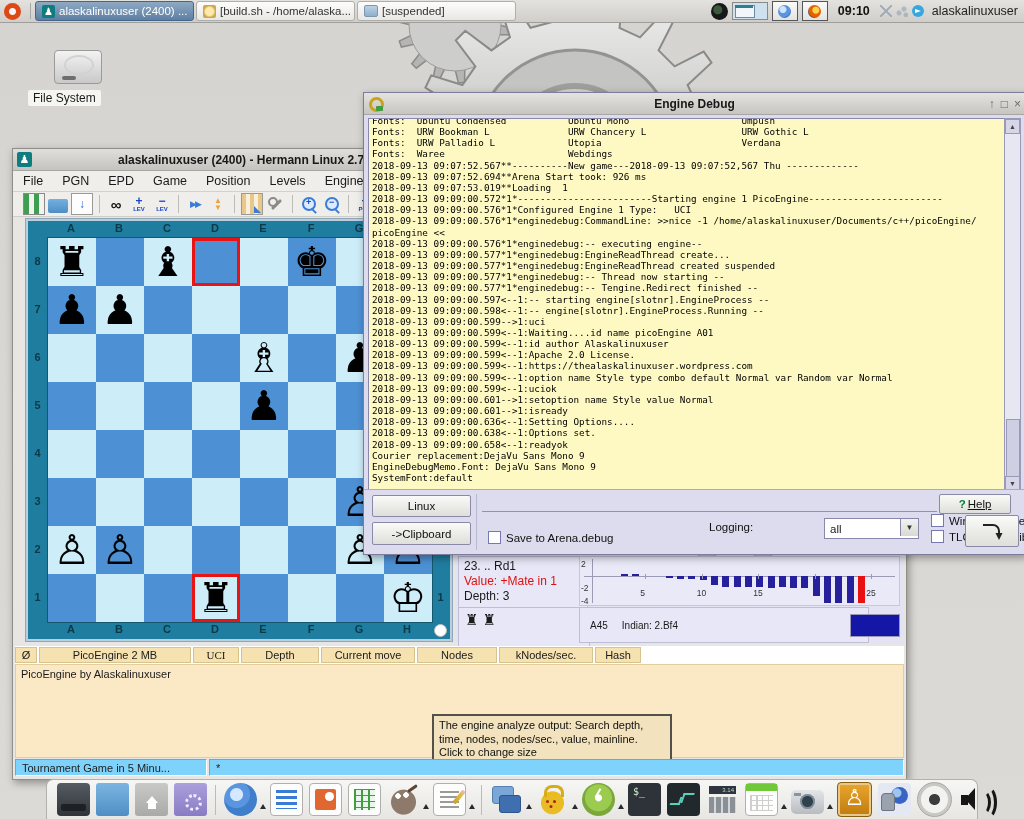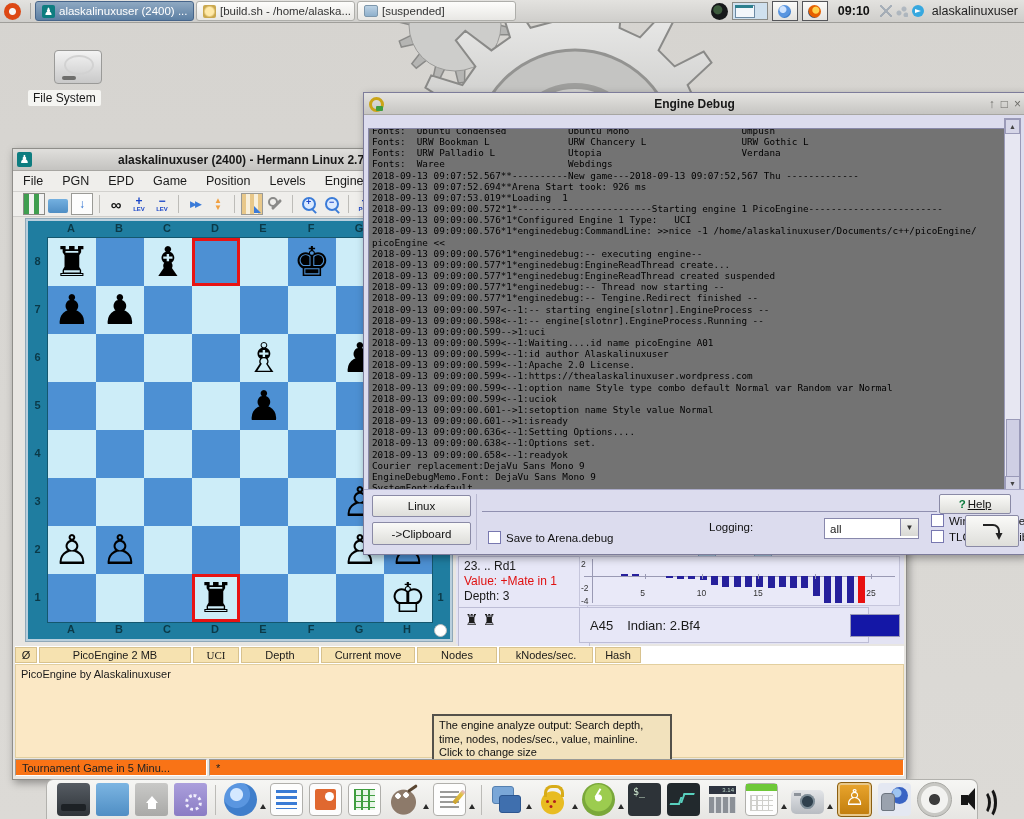--- a/index.html
+++ b/index.html
@@ -140,7 +140,7 @@
   #edbg-icon{width:15px;height:15px;position:relative;z-index:2}
   #edbg-icon::before{content:"";position:absolute;left:1px;top:1px;width:9px;height:9px;border-radius:50%;border:3px solid #caa418}
   #edbg-icon::after{content:"";position:absolute;right:0;bottom:0;width:7px;height:5px;background:#3f9e3f;border-radius:1px}
-  #edbg-log{position:absolute;left:4px;top:35px;width:637px;height:372px;background:#737373;border:1px solid #8888a8;
+  #edbg-log{position:absolute;left:4px;top:25px;width:637px;height:372px;background:#fef9c3;border:1px solid #8888a8;
             overflow:hidden;font-family:"DejaVu Sans Mono",monospace;font-size:9.3px;line-height:11.15px;
             white-space:pre;color:#000;padding-left:3px}
   #edbg-log .logline{margin:0}

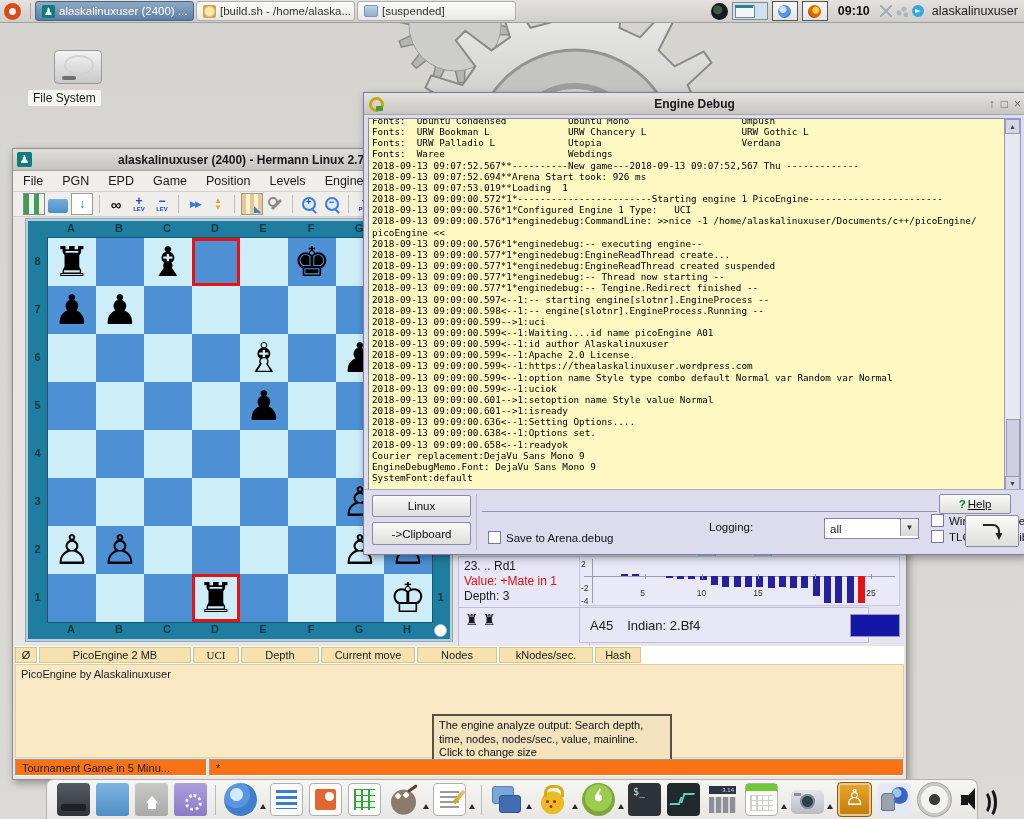--- a/index.html
+++ b/index.html
@@ -111,7 +111,7 @@
   #an-info{left:2px;top:2px;width:118px;height:48px;padding:2px 5px;font-size:12px;line-height:15px}
   #an-value{color:#e01010}
   #an-captured{left:2px;top:53px;width:118px;height:34px;font-size:15px;padding:3px 6px;color:#1c1c1c}
-  #an-open{left:123px;top:53px;width:268px;height:34px;display:flex;align-items:center;gap:14px;padding:0 10px;font-size:13px}
+  #an-open{left:123px;top:53px;width:268px;height:34px;display:flex;align-items:center;gap:14px;padding:0 10px;font-size:10px}
   #an-progress{left:394px;top:60px;width:48px;height:21px;background:#1417a6;border:1px solid #9a9ab8}
   #chart{left:123px;top:2px;width:319px;height:48px;background:#e9e9f8;border:1px solid #c6c6dc;overflow:hidden}
   .bar{position:absolute;width:7px}

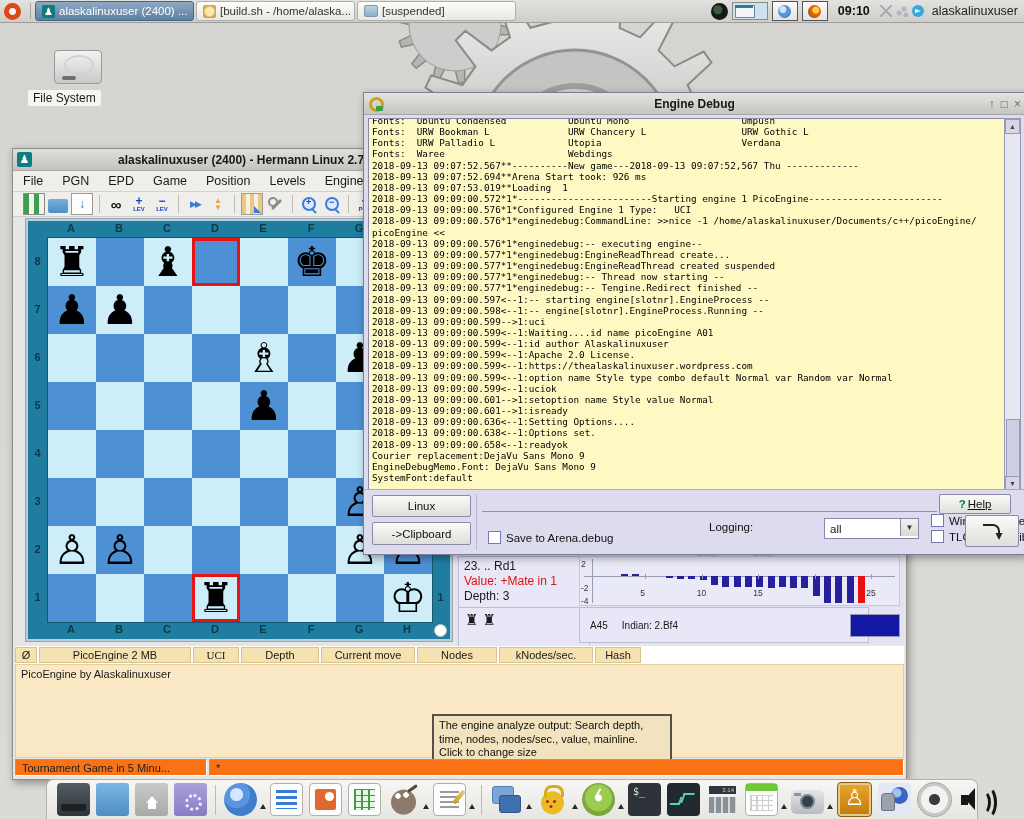--- a/index.html
+++ b/index.html
@@ -130,7 +130,7 @@
   #tooltip{position:absolute;left:416px;top:49px;width:226px;background:#f2e2bd;border:2px solid #54514a;
            font-size:11px;line-height:13.5px;padding:3px 5px;color:#111}
   #arena-status{position:absolute;left:2px;top:610px;right:2px;height:17px;display:flex;gap:2px;z-index:11}
-  .scell{border:1px solid;border-color:#9a9a96 #fff #fff #9a9a96;background:#f97316;font-size:11px;
+  .scell{border:1px solid;border-color:#9a9a96 #fff #fff #9a9a96;background:#7dd3fc;font-size:11px;
          display:flex;align-items:center;padding:0 6px;color:#222}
________________________
● **Required action**: Return each line of the data above that includes the word "scell".

● **Written response**:
-  .scell{border:1px solid;border-color:#9a9a96 #fff #fff #9a9a96;background:#f97316;font-size:11px;
+  .scell{border:1px solid;border-color:#9a9a96 #fff #fff #9a9a96;background:#7dd3fc;font-size:11px;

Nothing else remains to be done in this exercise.